Console.WriteLine(jsonResult);

ChatTokenUsage? jsonMetadata = (ChatTokenUsage)jsonResult.Metadata.GetValueOrDefault("Usage", null);
if (jsonMetadata != null)
{
    Console.WriteLine("JSON Result Output Tokens: {0}", jsonMetadata.OutputTokenCount);
}
#endregion

In the above code, we defined rules that instruct the model on how to convert unstructured data into TOON and how the response should be formatted. We also provided the unstructured input data.

TOON Output

environment: production
platform:
  status: active
  generated_by: AI content pipeline
  generation_date: 2026-01-24
  version: 1.0.0
  projects[4]{name,status,priority,owner,created_on}:
    Alpha Project,active,high,Rahul,2025-11-12
    Beta Module,pending,medium,Sneha,2025-11-18
    Gamma Service,completed,low,Amit,2025-12-01
    Delta API,active,critical,Neha,2026-01-05
  focus_areas[8]: SEO optimization,internal linking,keyword clustering,SERP analysis,content generation,AI embeddings,blog publishing,rate limits handling

Output tokens used: 160

Below is our data converted into structured data in the TOON format.

JSON Output

{
  "environment": "production",
  "platformStatus": "active",
  "generatedBy": "AI content pipeline",
  "generationDate": "2026-01-24",
  "version": "1.0.0",
  "projects": [
    {
      "name": "Alpha Project",
      "status": "active",
      "priority": "high",
      "owner": "Rahul",
      "createdOn": "2025-11-12"
    },
    {
      "name": "Beta Module",
      "status": "pending",
      "priority": "medium",
      "owner": "Sneha",
      "createdOn": "2025-11-18"
    },
    {
      "name": "Gamma Service",
      "status": "completed",
      "priority": "low",
      "owner": "Amit",
      "createdOn": "2025-12-01"
    },
    {
      "name": "Delta API",
      "status": "active",
      "priority": "critical",
      "owner": "Neha",
      "createdOn": "2026-01-05"
    }
  ],
  "focusAreas": [
    "SEO optimization",
    "internal linking",
    "keyword clustering",
    "SERP analysis",
    "content generation",
    "AI embeddings",
    "blog publishing",
    "handling rate limits"
  ]
}

Output tokens used: 297

That is a -44% percent reduction in output tokens.

Why the Token Difference Exists

The difference comes from repetition and syntax overhead.

In JSON, every object repeats its keys.
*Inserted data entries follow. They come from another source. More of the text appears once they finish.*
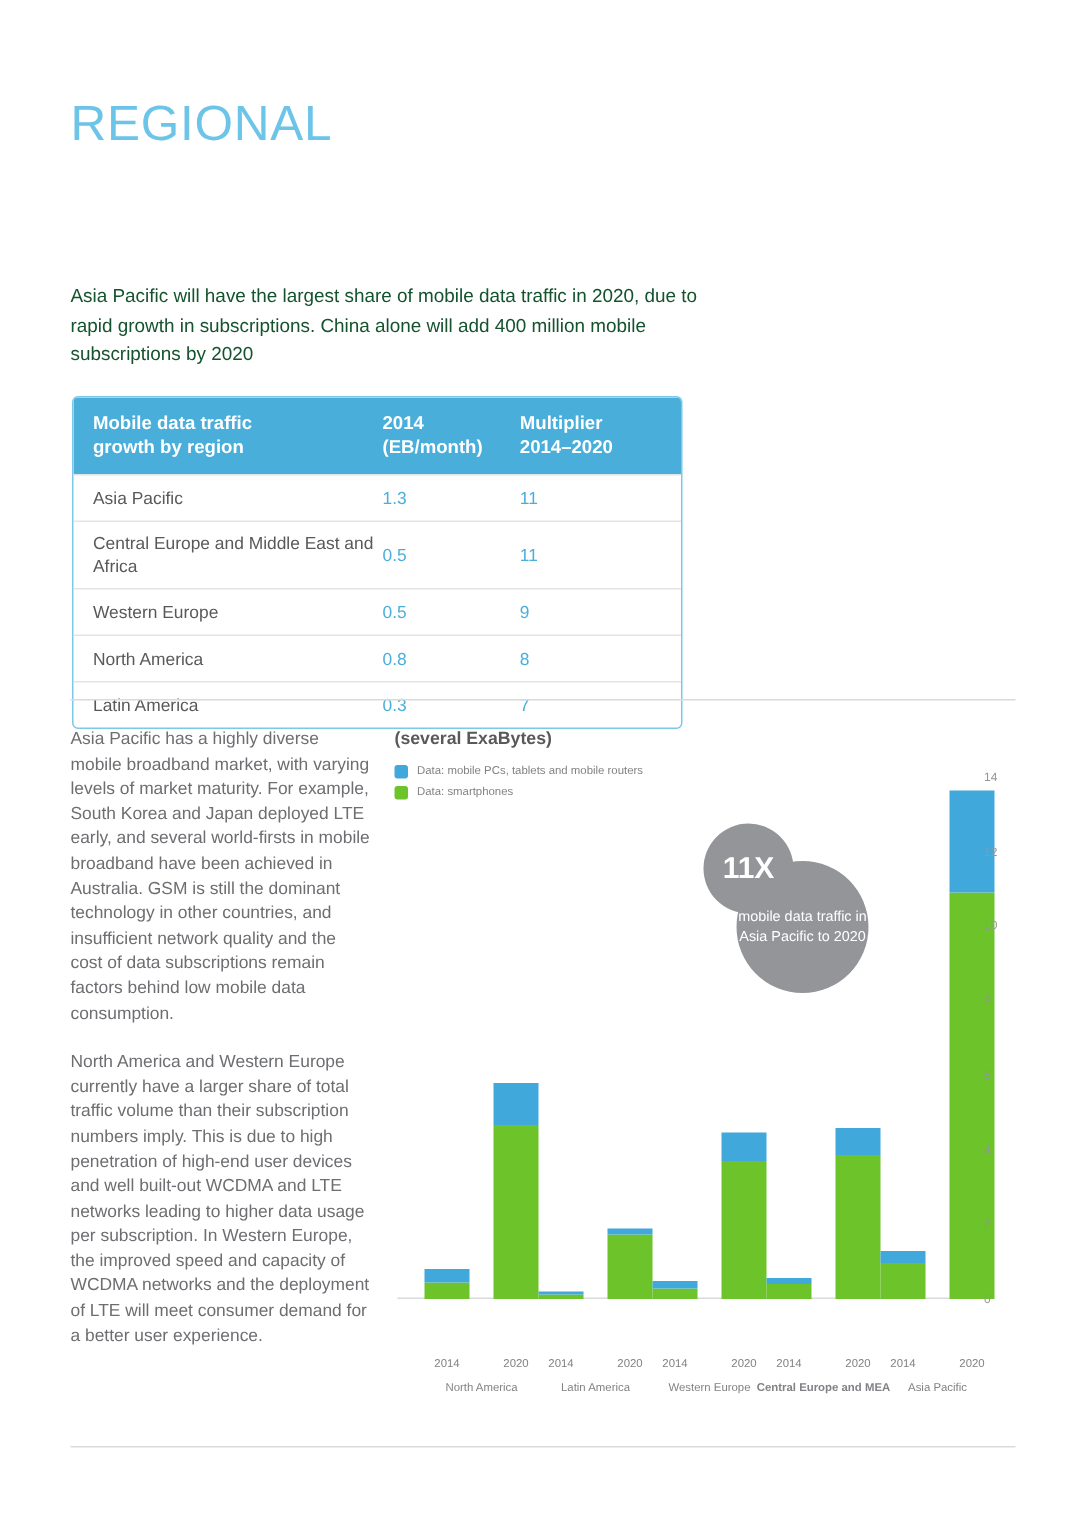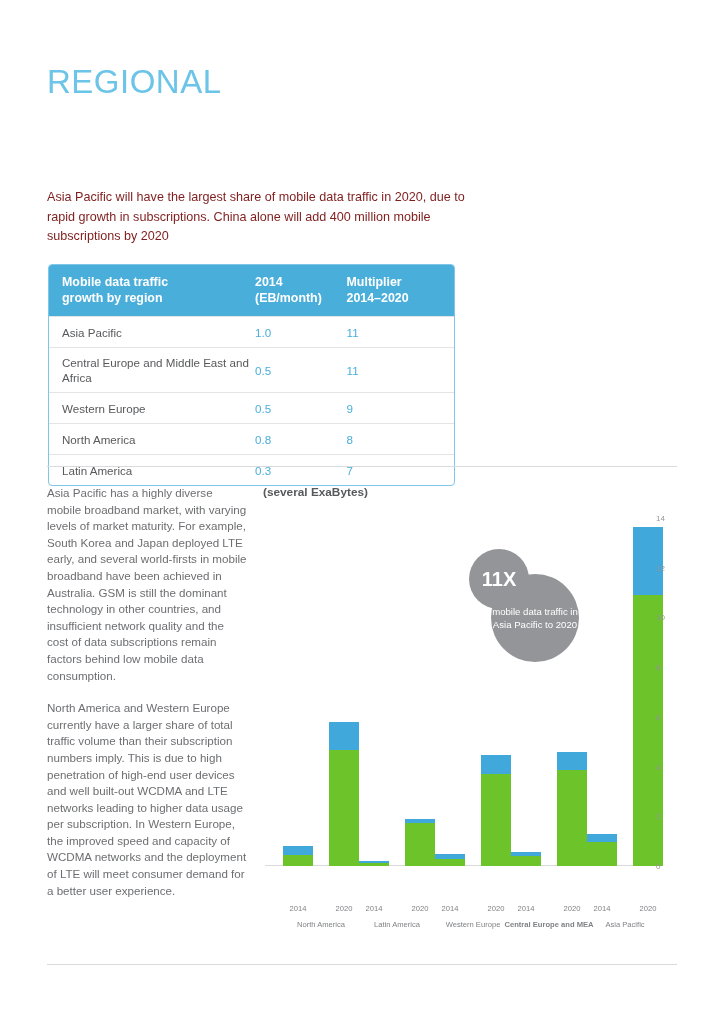--- a/index.html
+++ b/index.html
@@ -38,7 +38,7 @@
     width: 430px;
     font-size: 12.6px;
     line-height: 19.5px;
-    color: #7f1d1d;
+    color: #14532d;
     font-weight: 400;
   }
 

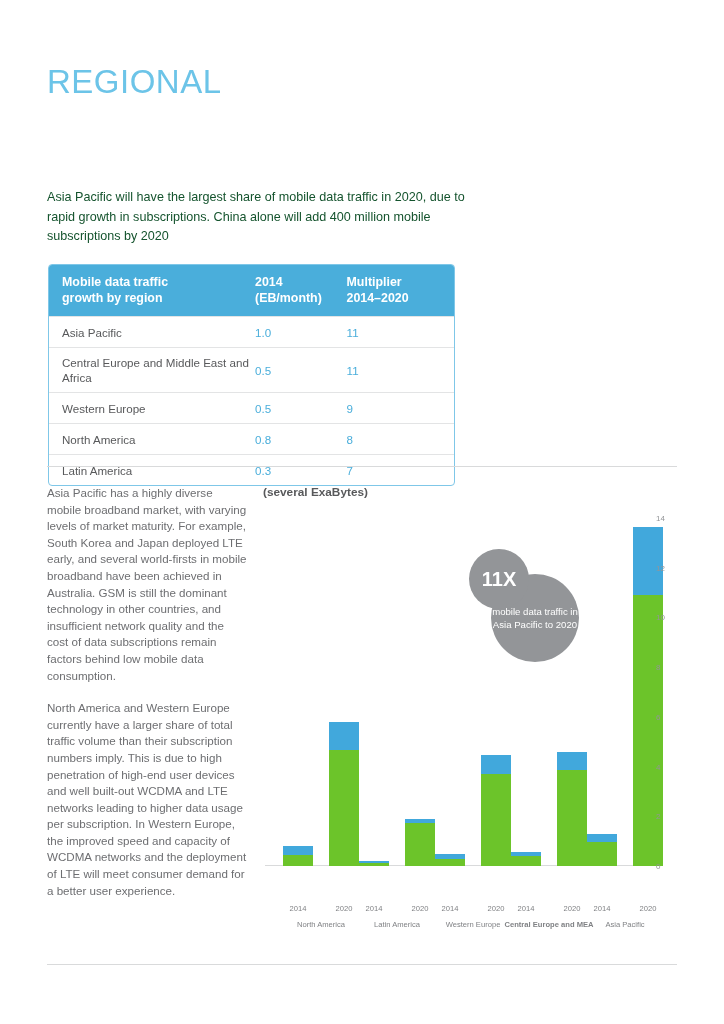--- a/index.html
+++ b/index.html
@@ -304,7 +304,7 @@
 
   <div class="dt-row">
     <div class="c1">Asia Pacific</div>
-    <div class="c2">1.0</div>
+    <div class="c2">1.3</div>
     <div class="c3">11</div>
   </div>
   <div class="dt-row">

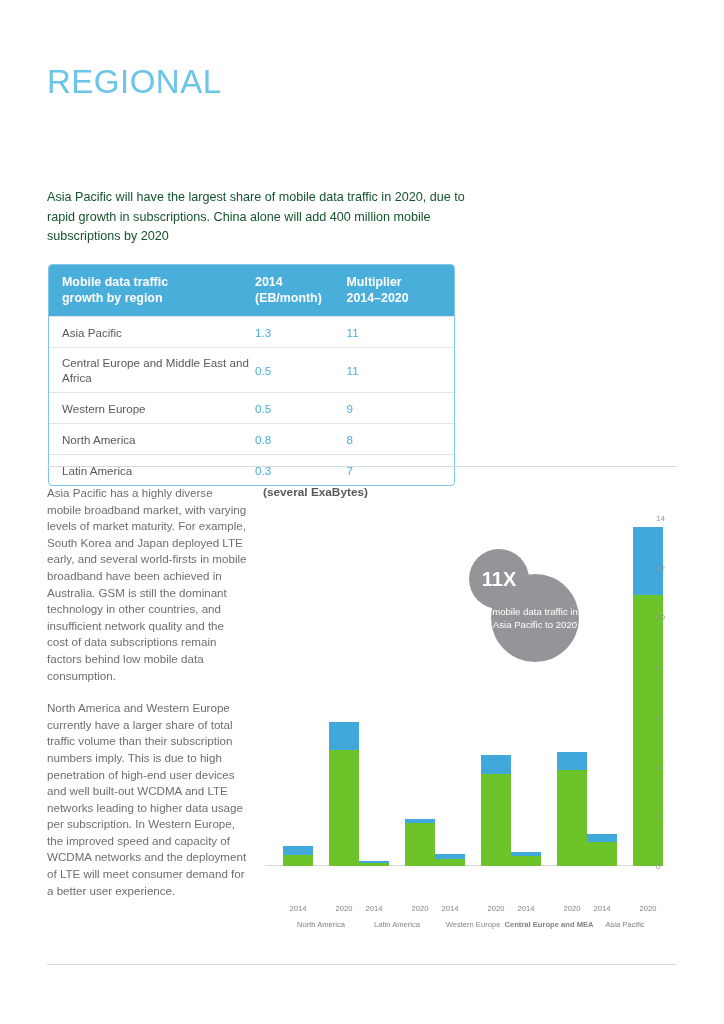--- a/index.html
+++ b/index.html
@@ -339,6 +339,16 @@
 <div class="chart-block">
   <div class="chart-title">(several ExaBytes)</div>
 
+  <div class="legend">
+    <div class="legend-item">
+      <span class="legend-swatch" style="background:#41a8dc"></span>
+      <span class="legend-label">Data: mobile PCs, tablets and mobile routers</span>
+    </div>
+    <div class="legend-item">
+      <span class="legend-swatch" style="background:#6cc42a"></span>
+      <span class="legend-label">Data: smartphones</span>
+    </div>
+  </div>
 
   <div class="plot">
     <div class="plot-area">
Quotes, colons, braces, commas, and indentation all add tokens. Nested structures amplify this cost.

TOON removes most of that repetition. Fields are declared once. Values are streamed in rows. Indentation is minimal and there is no need for repeated quoting. The model sees a clear schema with far fewer tokens.
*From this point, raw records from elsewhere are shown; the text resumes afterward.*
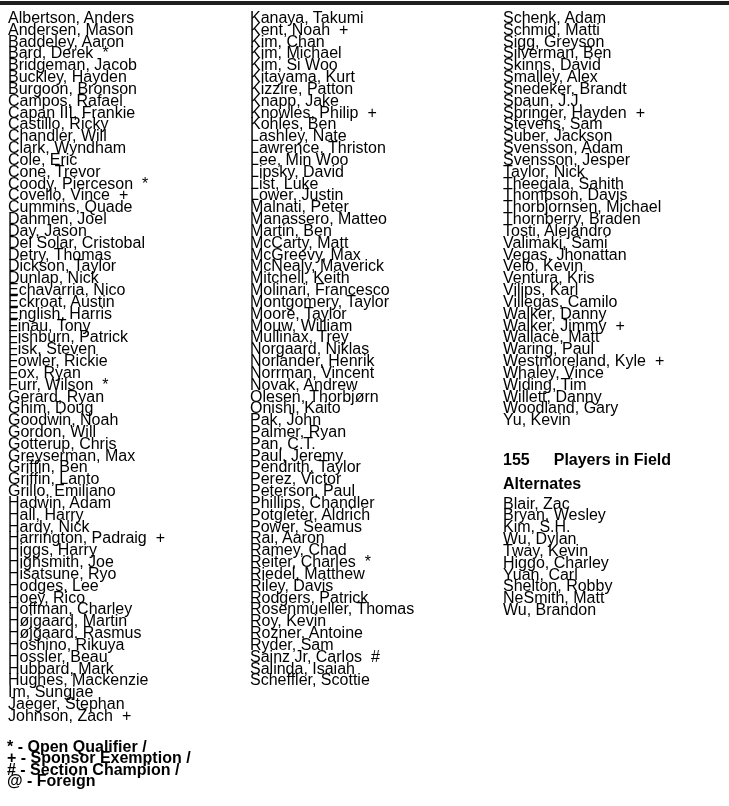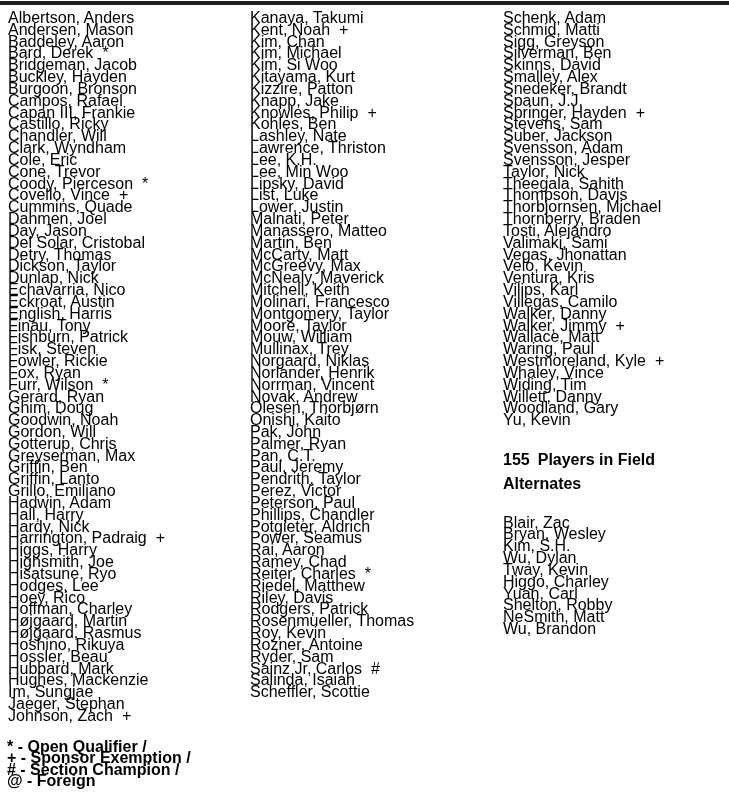--- a/index.html
+++ b/index.html
@@ -145,7 +145,6 @@
         <div class="row"><span>Kohles, Ben</span></div>
         <div class="row"><span>Lashley, Nate</span></div>
         <div class="row"><span>Lawrence, Thriston</span></div>
-        <div class="row"><span>Lee, K.H.</span></div>
         <div class="row"><span>Lee, Min Woo</span></div>
         <div class="row"><span>Lipsky, David</span></div>
         <div class="row"><span>List, Luke</span></div>

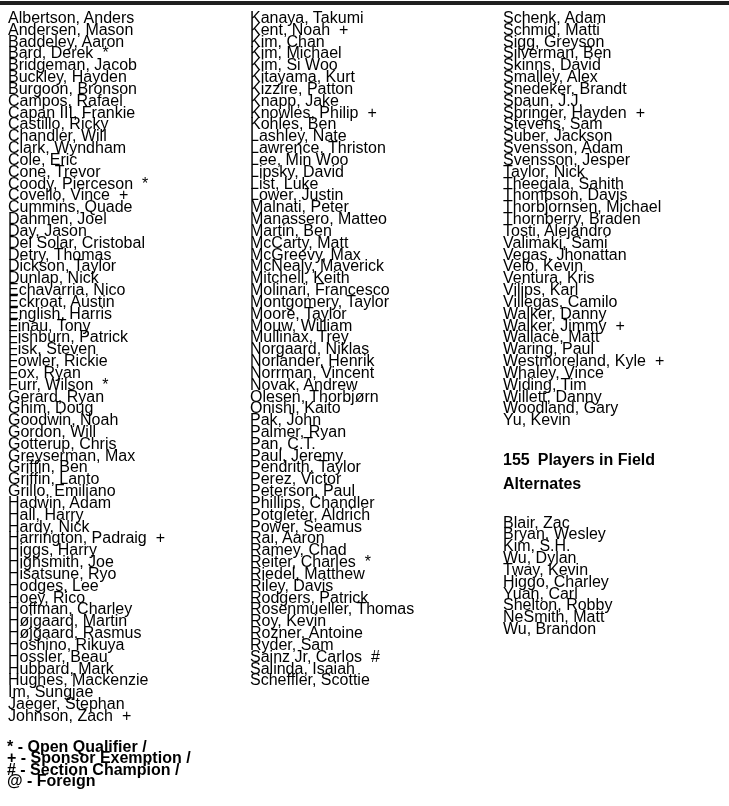--- a/index.html
+++ b/index.html
@@ -39,7 +39,7 @@
     height: 11.83px;
     line-height: 11.83px;
   }
-  .summary-label { margin-left: 8px; }
+  .summary-label { margin-left: 24px; }
   .alt-heading {
     margin-top: 12px;
     font-weight: bold;

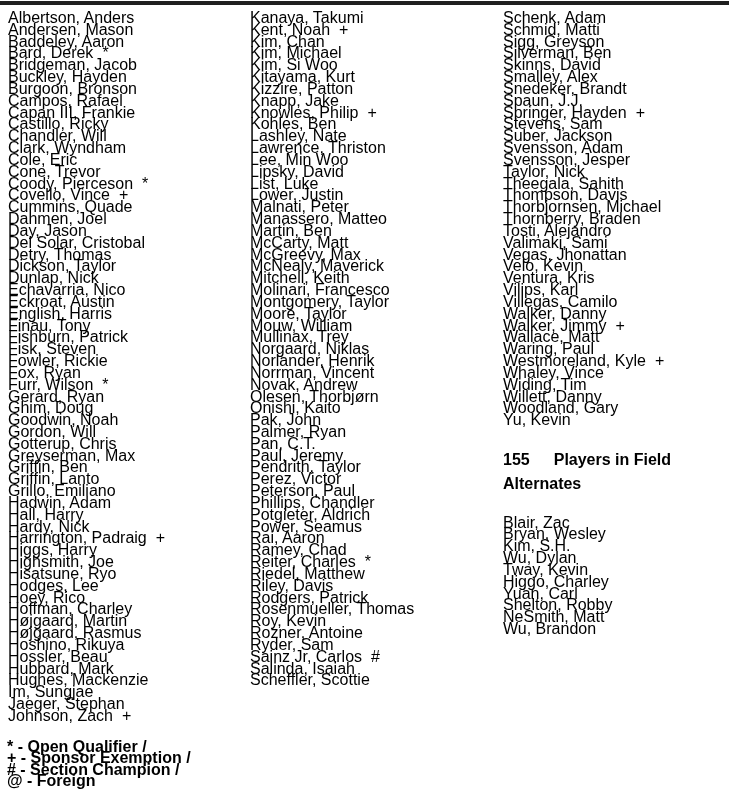--- a/index.html
+++ b/index.html
@@ -46,7 +46,7 @@
     height: 11.83px;
     line-height: 11.83px;
   }
-  .alt-list { margin-top: 27px; }
+  .alt-list { margin-top: 8px; }
   .legend {
     position: absolute;
     left: 7px;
TOON Ecosystem and Tooling

TOON already has growing community support across multiple languages.

For .NET projects today, community libraries like ToonSharp can already be used to experiment and integrate TOON into LLM pipelines.
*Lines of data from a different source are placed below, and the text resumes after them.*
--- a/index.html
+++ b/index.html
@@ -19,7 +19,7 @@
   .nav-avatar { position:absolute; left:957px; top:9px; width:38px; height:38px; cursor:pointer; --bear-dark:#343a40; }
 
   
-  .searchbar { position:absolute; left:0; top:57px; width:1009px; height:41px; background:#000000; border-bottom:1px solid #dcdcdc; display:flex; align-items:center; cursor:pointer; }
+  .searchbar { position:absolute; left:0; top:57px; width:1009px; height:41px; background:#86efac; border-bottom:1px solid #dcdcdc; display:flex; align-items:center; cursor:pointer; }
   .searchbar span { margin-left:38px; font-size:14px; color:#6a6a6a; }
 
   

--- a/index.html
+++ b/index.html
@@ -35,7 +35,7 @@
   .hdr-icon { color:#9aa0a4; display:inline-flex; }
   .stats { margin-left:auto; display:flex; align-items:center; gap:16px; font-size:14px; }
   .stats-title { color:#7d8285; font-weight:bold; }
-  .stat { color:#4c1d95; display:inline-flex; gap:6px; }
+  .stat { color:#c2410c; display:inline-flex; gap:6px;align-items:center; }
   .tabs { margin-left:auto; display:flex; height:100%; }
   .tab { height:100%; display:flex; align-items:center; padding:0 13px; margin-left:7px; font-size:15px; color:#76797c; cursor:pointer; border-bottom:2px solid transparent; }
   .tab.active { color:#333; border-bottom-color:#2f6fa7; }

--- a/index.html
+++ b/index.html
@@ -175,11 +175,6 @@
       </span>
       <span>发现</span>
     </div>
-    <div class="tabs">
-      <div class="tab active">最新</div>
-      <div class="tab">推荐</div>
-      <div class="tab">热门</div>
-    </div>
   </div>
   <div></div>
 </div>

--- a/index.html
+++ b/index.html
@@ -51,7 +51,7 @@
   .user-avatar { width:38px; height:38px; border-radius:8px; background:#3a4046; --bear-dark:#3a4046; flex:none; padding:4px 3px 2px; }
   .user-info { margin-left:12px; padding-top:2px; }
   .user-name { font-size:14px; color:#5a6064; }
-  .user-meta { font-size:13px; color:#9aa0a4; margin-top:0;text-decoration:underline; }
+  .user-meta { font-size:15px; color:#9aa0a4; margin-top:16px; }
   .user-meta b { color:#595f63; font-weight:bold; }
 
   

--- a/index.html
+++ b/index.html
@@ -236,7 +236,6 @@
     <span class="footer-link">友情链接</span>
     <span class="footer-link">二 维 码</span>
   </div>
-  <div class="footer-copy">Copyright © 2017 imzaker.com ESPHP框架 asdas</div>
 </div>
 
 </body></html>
These libraries allow you to decode TOON output generated by LLMs back into structured data models, enabling reliable encoding, decoding, and downstream processing.

Conclusion

TOON is a useful format when working with large, structured data in LLM workflows. It helps reduce token usage while keeping the data easy to read and structured, which can lower costs and improve efficiency. As shown in the example, converting the same data to TOON used significantly fewer tokens than JSON without losing any information. While JSON is still better for APIs, storage, and deeply nested data, TOON works well when sending repetitive data to language models. Used in the right scenarios, it can make LLM pipelines more efficient and cost-effective.